Categories: Politics

Universal credit sanctions are changing: how the government plans to tighten sanctions on performance and who will be affected

Sanctions on unemployment benefits will be tightened in line with plans announced by the government.

In the spring budget, ministers announced measures to tighten sanctions on unemployed people applying for Universal Credit.

The government says it is not imposing new sanctions, but instead is expanding the application of the existing system, making it more stringent and applying them to new groups of people for the first time.

This is part of a package of measures to get more people to work or work longer.

How does it work and who can it affect?

What are sanctions?

When someone is claiming unemployment benefits, he or she may have “temporary” rules that require them to participate in job search activities such as B. meeting with an employment counselor or participating in an interview.

If they don’t, they risk cutting their benefits. These are the so-called sanctions.

What is changing in the government?

In the budget, Chancellor Jeremy Hunt announced plans to tighten sanctions to try to get more people to work by applying existing sanctions “harder” to more people.
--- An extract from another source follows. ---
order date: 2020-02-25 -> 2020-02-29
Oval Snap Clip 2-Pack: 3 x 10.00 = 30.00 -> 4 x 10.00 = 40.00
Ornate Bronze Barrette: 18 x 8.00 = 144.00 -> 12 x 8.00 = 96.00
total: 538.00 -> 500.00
Employees of the employment center are imposing sanctions, and the government is providing additional training so that they can effectively apply them. The administrative parts of the process are also automated to make it more efficient.
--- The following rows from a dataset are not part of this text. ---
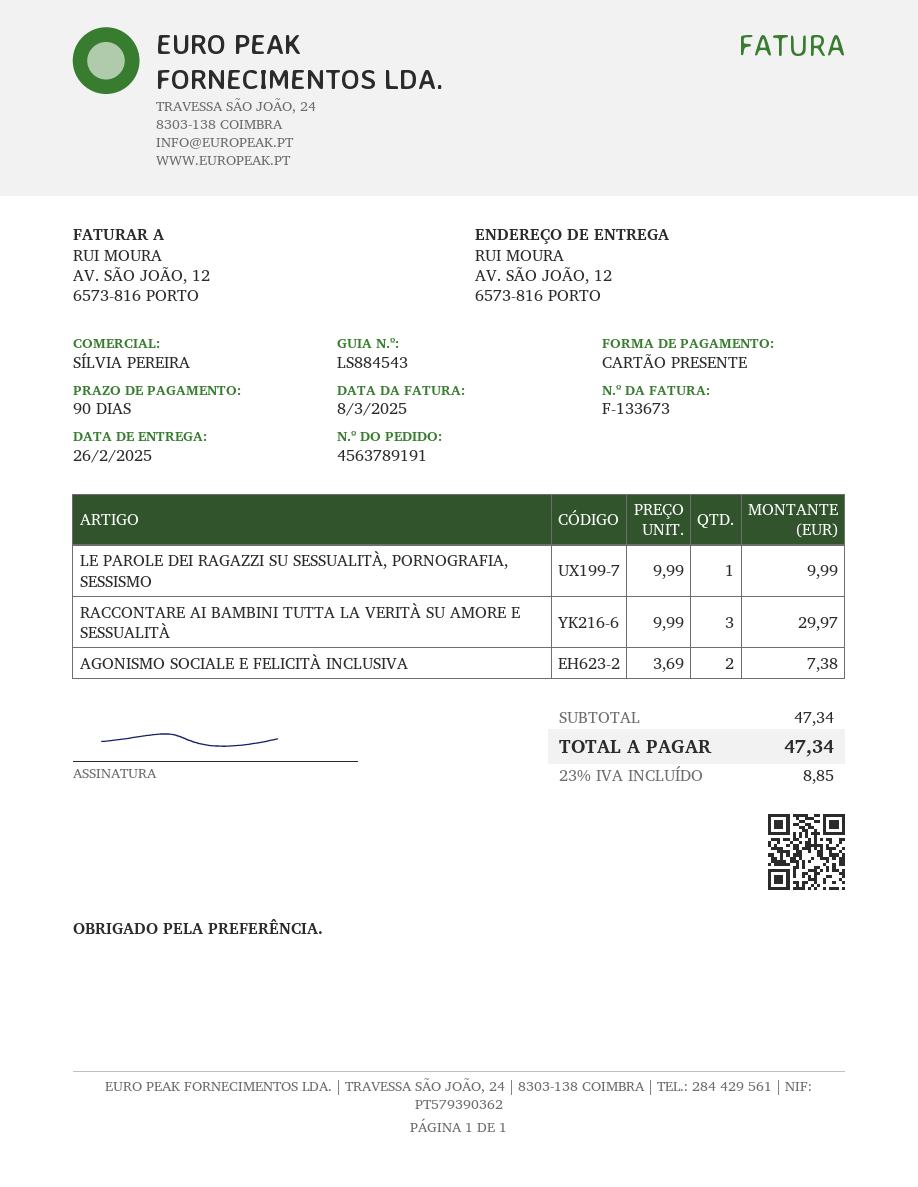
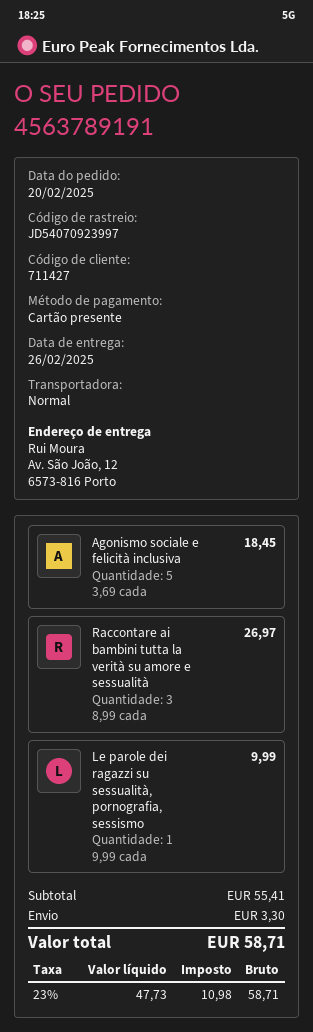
RACCONTARE AI BAMBINI TUTTA LA VERITÀ SU AMORE E SESSUALITÀ: 3 x 9.99 = 29.97 -> 3 x 8.99 = 26.97
AGONISMO SOCIALE E FELICITÀ INCLUSIVA: 2 x 3.69 = 7.38 -> 5 x 3.69 = 18.45
subtotal: 47.34 -> 55.41
shipping: none -> 3.30
tax: 23% = 8.85 -> 23% = 10.98
total: 47.34 -> 58.71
The Administrative Income Threshold (AET), the minimum amount a person can earn without meeting regularly with their work mentor, is also increasing. This means that people have to work longer hours to avoid conditioning.
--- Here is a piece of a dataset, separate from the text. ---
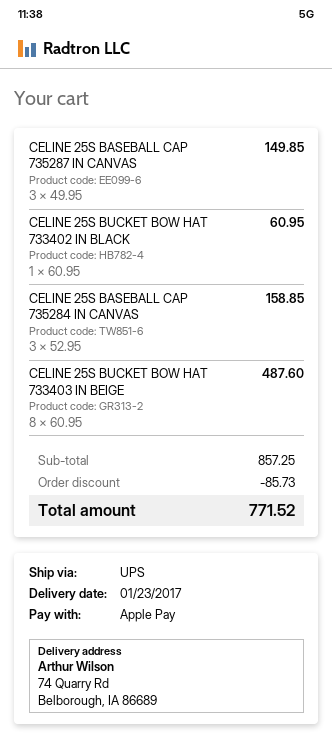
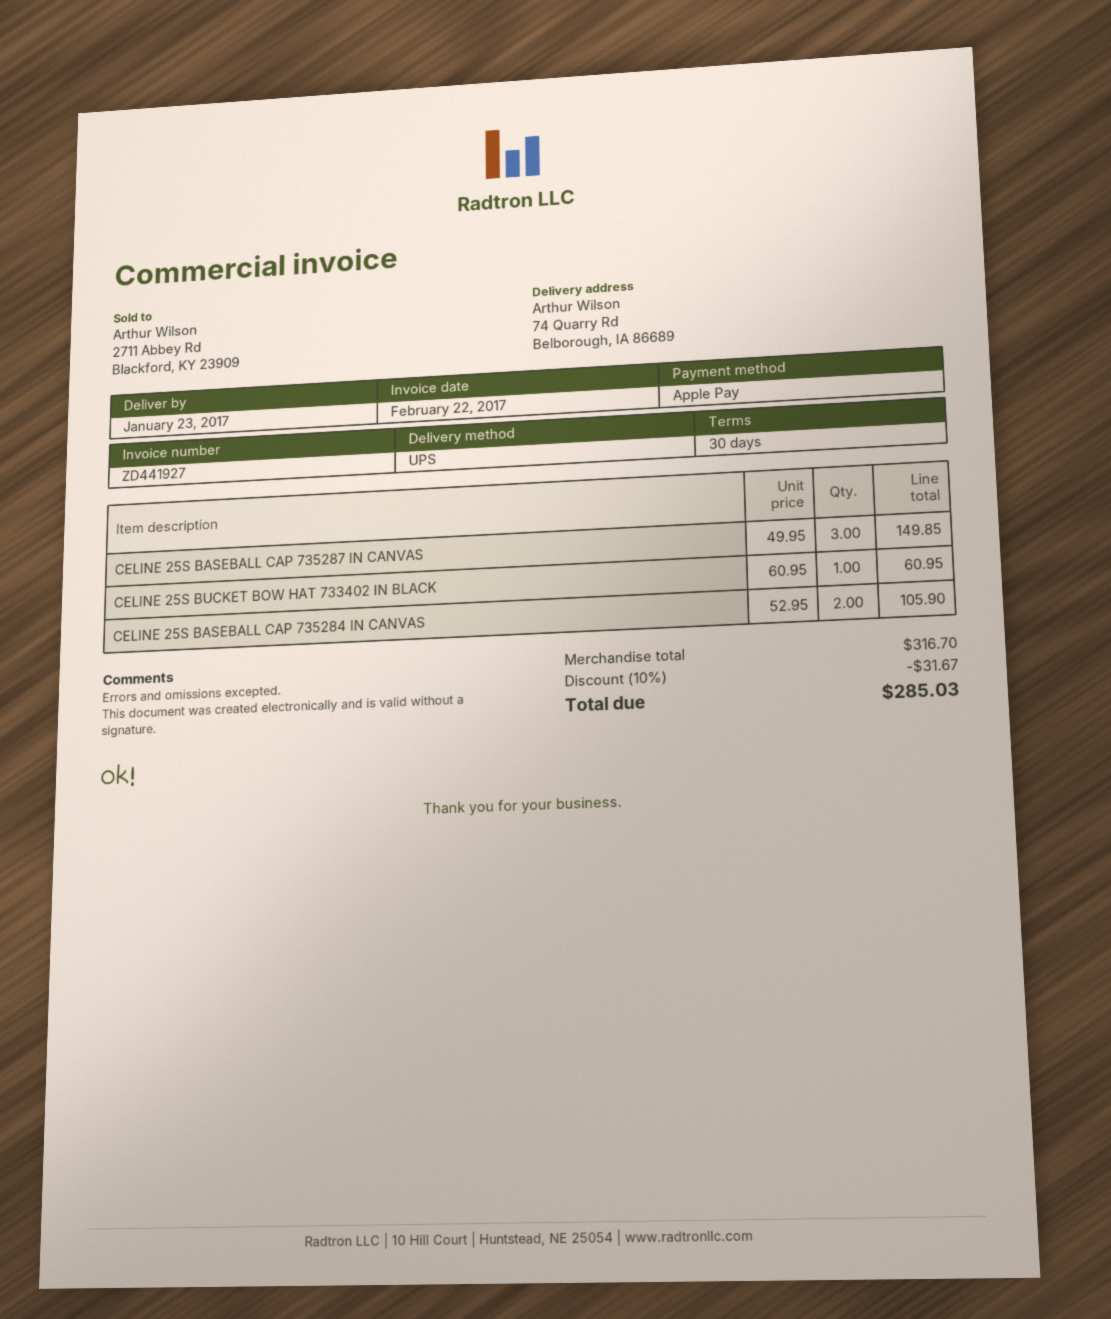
CELINE 25S BASEBALL CAP 735284 IN CANVAS: 3 x 52.95 = 158.85 -> 2 x 52.95 = 105.90
CELINE 25S BUCKET BOW HAT 733403 IN BEIGE: 8 x 60.95 = 487.60 -> none
subtotal: 857.25 -> 316.70
discount: 85.73 -> 31.67
total: 771.52 -> 285.03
And ministers are expanding job search requirements to apply for universal credit primary caregivers for children.

Who can be affected?

Ministers say changes to the AET will require more than 100,000 additional applicants to meet more regularly with a job coach or face sanctions. It is expected that the application of the regime to child care workers will affect more than 700,000 more people.

Those claiming sickness and disability benefits are also of particular concern due to planned changes to how these benefits are assessed.

The Disabled Workers’ Allowance and Workers’ Allowance (LCWRA) will be abolished and replaced by the current Personal Independence Payment (PIP) scheme.

However, there are concerns that this will significantly raise the threshold for those who claim sickness or disability benefits. The government was warned that this could lead to sanctions for a vulnerable group of people.